Google has patched 47 vulnerabilities in Android, including one actively exploited zero-day vulnerability in its May 2025 Android Security Bulletin.

Zero-days are vulnerabilities that are exploited before vendors have a chance to patch them—often before they even know about them.

The May updates are available for Android 13, 14, and 15. Android vendors are notified of all issues at least a month before publication, however, this doesn’t always mean that the patches are available for all devices immediately.

You can find your device’s Android version number, security update level, and Google Play system level in your Settings app. You’ll get notifications when updates are available for you, but you can also check for them yourself.

For most phones it works like this: Under About phone or About device you can tap on Software updates to check if there are new updates available for your device, although there may be slight differences based on the brand, type, and Android version of your device.

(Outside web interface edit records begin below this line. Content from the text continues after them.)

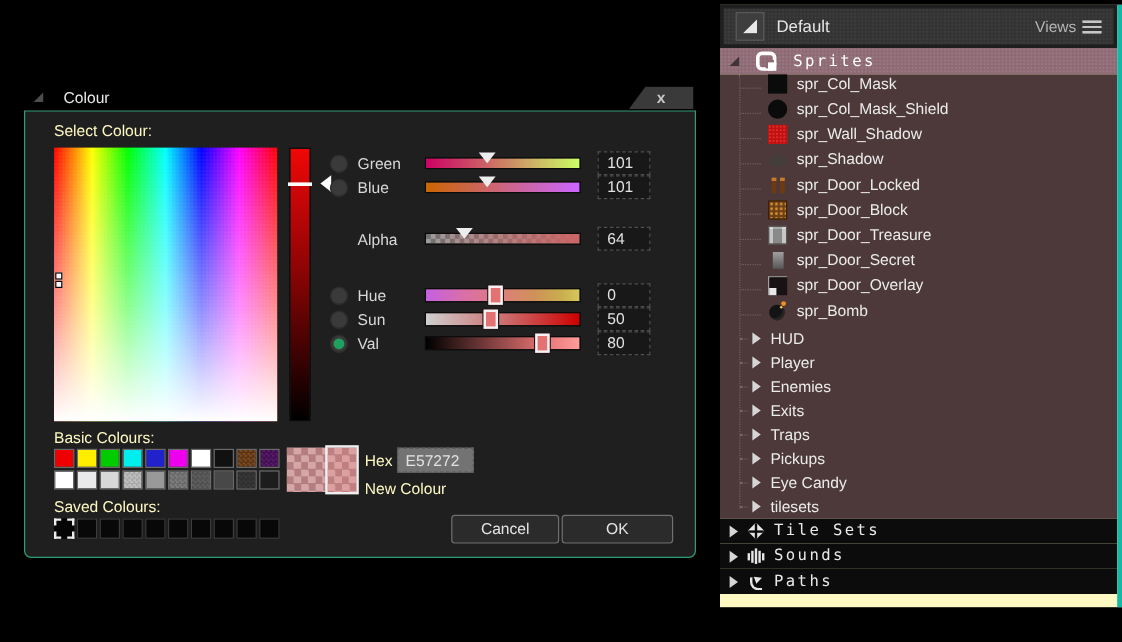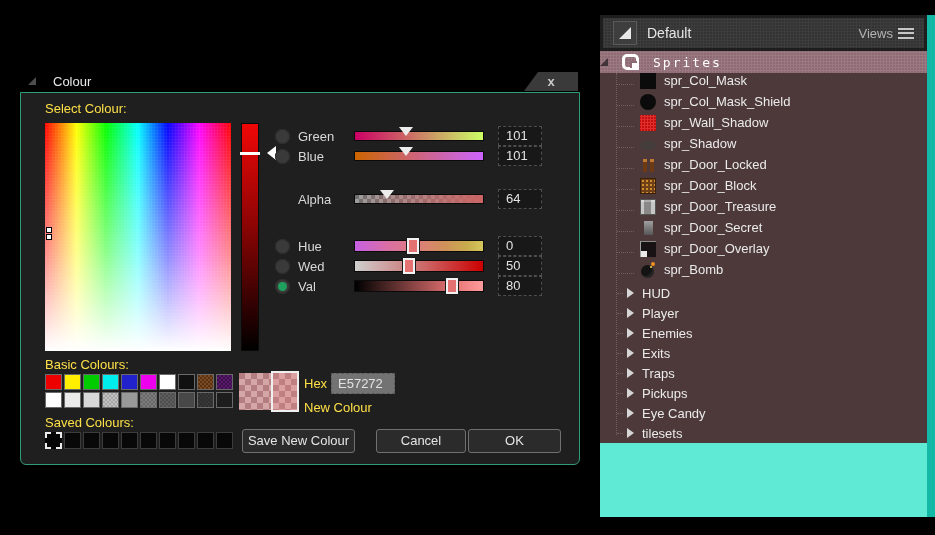--- a/index.html
+++ b/index.html
@@ -89,8 +89,8 @@
   .btn-ok{left:447px;top:336px;width:93px}
 
   
-  .panel{position:absolute;left:600px;top:15px;width:335px;height:502px;background:#5eead4;
-    overflow:hidden;border-right:8px solid #14b8a6}
+  .panel{position:absolute;left:600px;top:4px;width:335px;height:502px;background:#fef9c3;
+    overflow:hidden;border-right:4px solid #14b8a6}
   .phead{height:36px;background-color:#333;border:3px solid #1e1e1e;
     background-image:radial-gradient(rgba(255,255,255,.05) 1px,transparent 1.2px);background-size:3px 3px;
     display:flex;align-items:center;gap:10px;padding:0 10px}

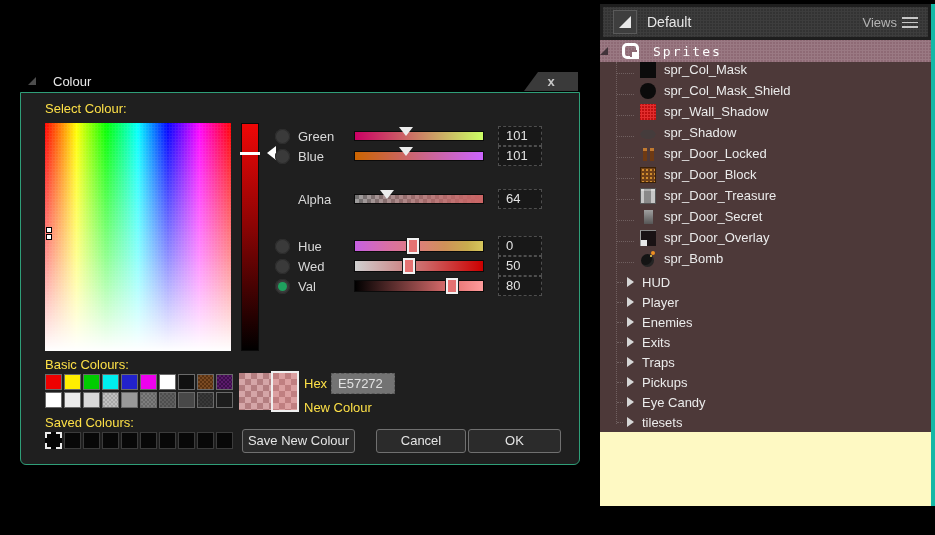--- a/index.html
+++ b/index.html
@@ -103,7 +103,7 @@
     background:linear-gradient(#c6c6c6 0 2px,transparent 2px 4.5px,#c6c6c6 4.5px 6.5px,transparent 6.5px 9px,#c6c6c6 9px 11px)}
 
   .mono{font-family:"DejaVu Sans Mono",monospace;letter-spacing:2px;font-size:13px;color:#fff}
-  .row-sprites{height:22px;background-color:#8e6a75;display:flex;align-items:center;gap:14px;padding-left:0;
+  .row-sprites{height:22px;background-color:#8e6a75;display:flex;align-items:center;gap:14px;padding-left:8px;
     background-image:radial-gradient(rgba(255,255,255,.10) 1px,transparent 1.2px);background-size:3px 3px}
   .exp-tri{width:0;height:0;border-bottom:8px solid #41333a;border-left:8px solid transparent;flex:none}
   .spr-icon{position:relative;width:17px;height:16px;border:3px solid #fff;border-radius:5px;flex:none}

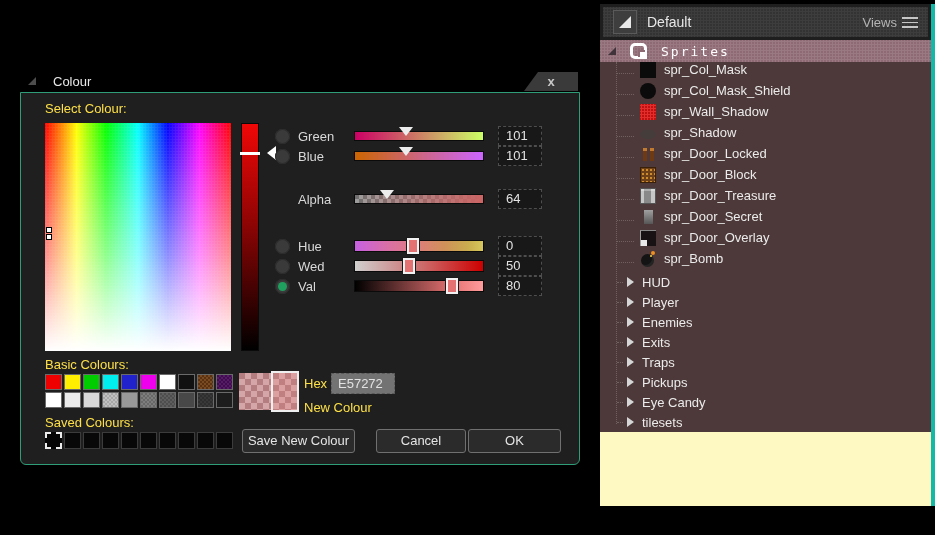--- a/index.html
+++ b/index.html
@@ -21,7 +21,7 @@
     display:flex;align-items:center;justify-content:center;color:#c9c9c9;font-weight:bold;cursor:default}
   .dlg-body{position:absolute;left:0;top:22px;right:0;bottom:0;background:#1f1f1f;
     border:1px solid #2f9e78;border-radius:0 0 6px 6px}
-  .lbl{position:absolute;color:#fde047}
+  .lbl{position:absolute;color:#fef9c3}
 
   .cfield{position:absolute;left:24px;top:30px;width:186px;height:228px;
     background-image:radial-gradient(rgba(255,255,255,.06) 1px,transparent 1.1px),

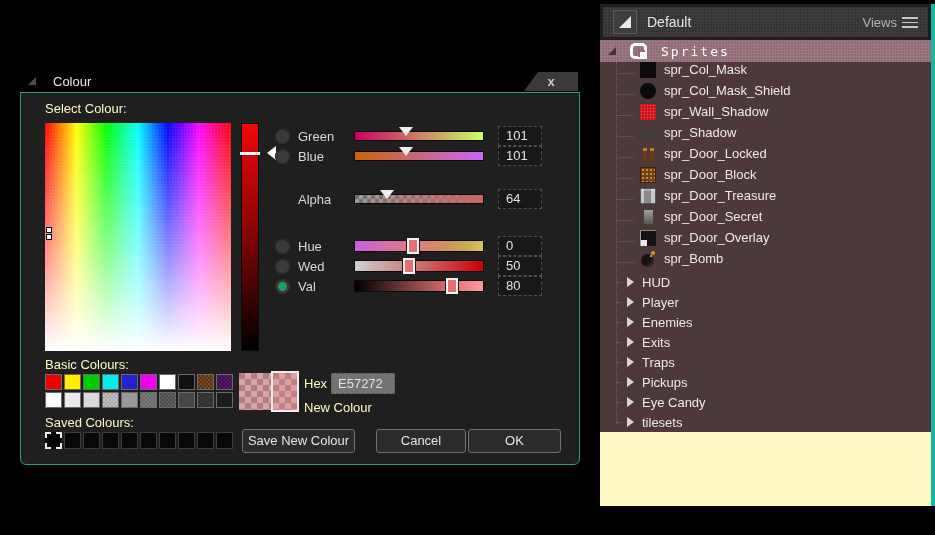--- a/index.html
+++ b/index.html
@@ -221,7 +221,7 @@
           </div>
           <div class="srow">
             <span class="radio off"></span>
-            <span class="slbl">Wed</span>
+            <span class="slbl">Sun</span>
             <div class="track track-sat">
               <div class="h sq" style="--pos: 42%;"></div>
             </div>

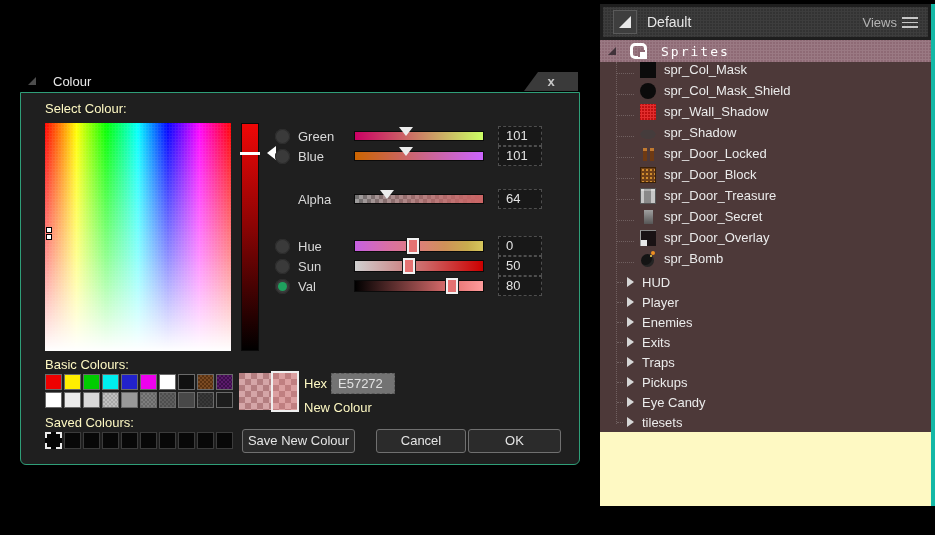--- a/index.html
+++ b/index.html
@@ -284,7 +284,6 @@
           <div class="sswatch"></div>
         </div>
 
-      <div class="btn btn-save">Save New Colour</div>
       <div class="btn btn-cancel">Cancel</div>
       <div class="btn btn-ok">OK</div>
     </div>

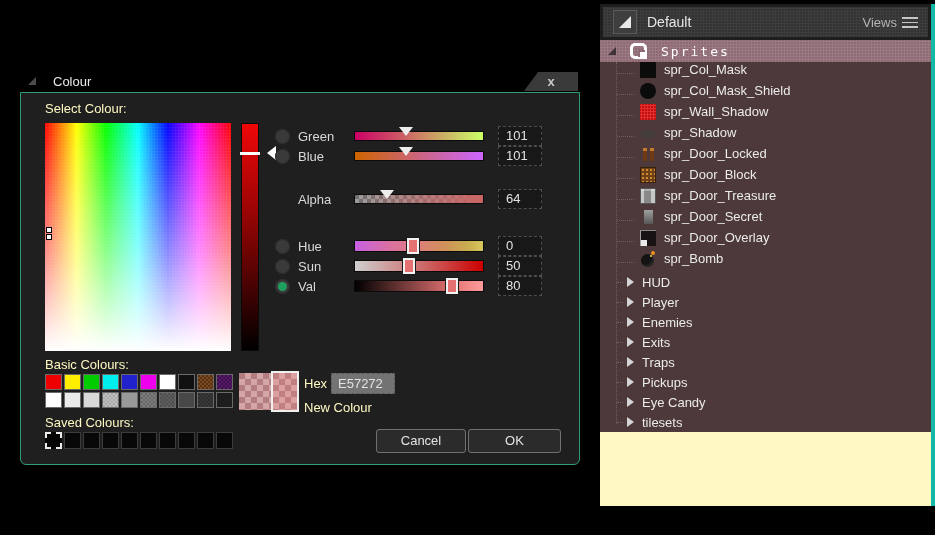--- a/index.html
+++ b/index.html
@@ -386,6 +386,24 @@
         </div>
     </div>
 
+    <div>
+
+    <div class="bgrow">
+          <span class="col-tri"></span>
+          <span class="icon14 ic-tileset"></span>
+          <span class="mono">Tile Sets</span>
+        </div>
+        <div class="bgrow">
+          <span class="col-tri"></span>
+          <span class="icon14 ic-sound"></span>
+          <span class="mono">Sounds</span>
+        </div>
+        <div class="bgrow">
+          <span class="col-tri"></span>
+          <span class="icon14 ic-path"></span>
+          <span class="mono">Paths</span>
+        </div>
+      </div>
   </div>
 
 </div>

If your Android phone shows patch level 2025-05-05 or later then you can consider the issues as fixed. The difference with patch level 2025-05-01 is that the higher level provides all the fixes from the first batch and security patches for closed-source third-party and kernel subcomponents, which may not necessarily apply to all Android devices.

Keeping your device as up to date as possible protects you from known vulnerabilities and helps you to stay safe.

The zero-day

The actively exploited zero-day patched with this update was flagged by Facebook in March and found in the FreeType library. FreeType is an open-source software library that Android devices use to display text by rendering fonts. In essence, it turns font files into the letters and characters that you see on your screen. It is designed to be small, fast, and flexible, supporting many font formats and used widely across billions of devices and applications.

The vulnerability, tracked as CVE-2025-27363, allows attackers to execute remote code (RCE) by exploiting how FreeType processes certain TrueType GX and variable font files. Because FreeType mishandles values in the device’s memory, it creates an out-of-bounds write vulnerability. When a program accesses memory outside its allocated area—either by reading or writing beyond the bounds—it can cause crashes, run arbitrary code, or expose sensitive information. This happens when the data size exceeds the allocated memory, when data writes target incorrect memory locations, or when the program miscalculates data size or position.

FreeType versions newer than 2.13.0 fix this vulnerability. Since FreeType operates as a native library embedded within system components that render fonts, typical Android users cannot easily check which version their device uses. Therefore, the best defense is to install the latest system updates and run active anti-malware protection.

Facebook warned that attackers “may have exploited the vulnerability in the wild,” and Google confirmed the vulnerability “may be under limited, targeted exploitation,” though neither disclosed further details.

It’s reasonable to assume that simply opening a document or app containing a malicious font could compromise your device—without requiring any additional user action or permissions.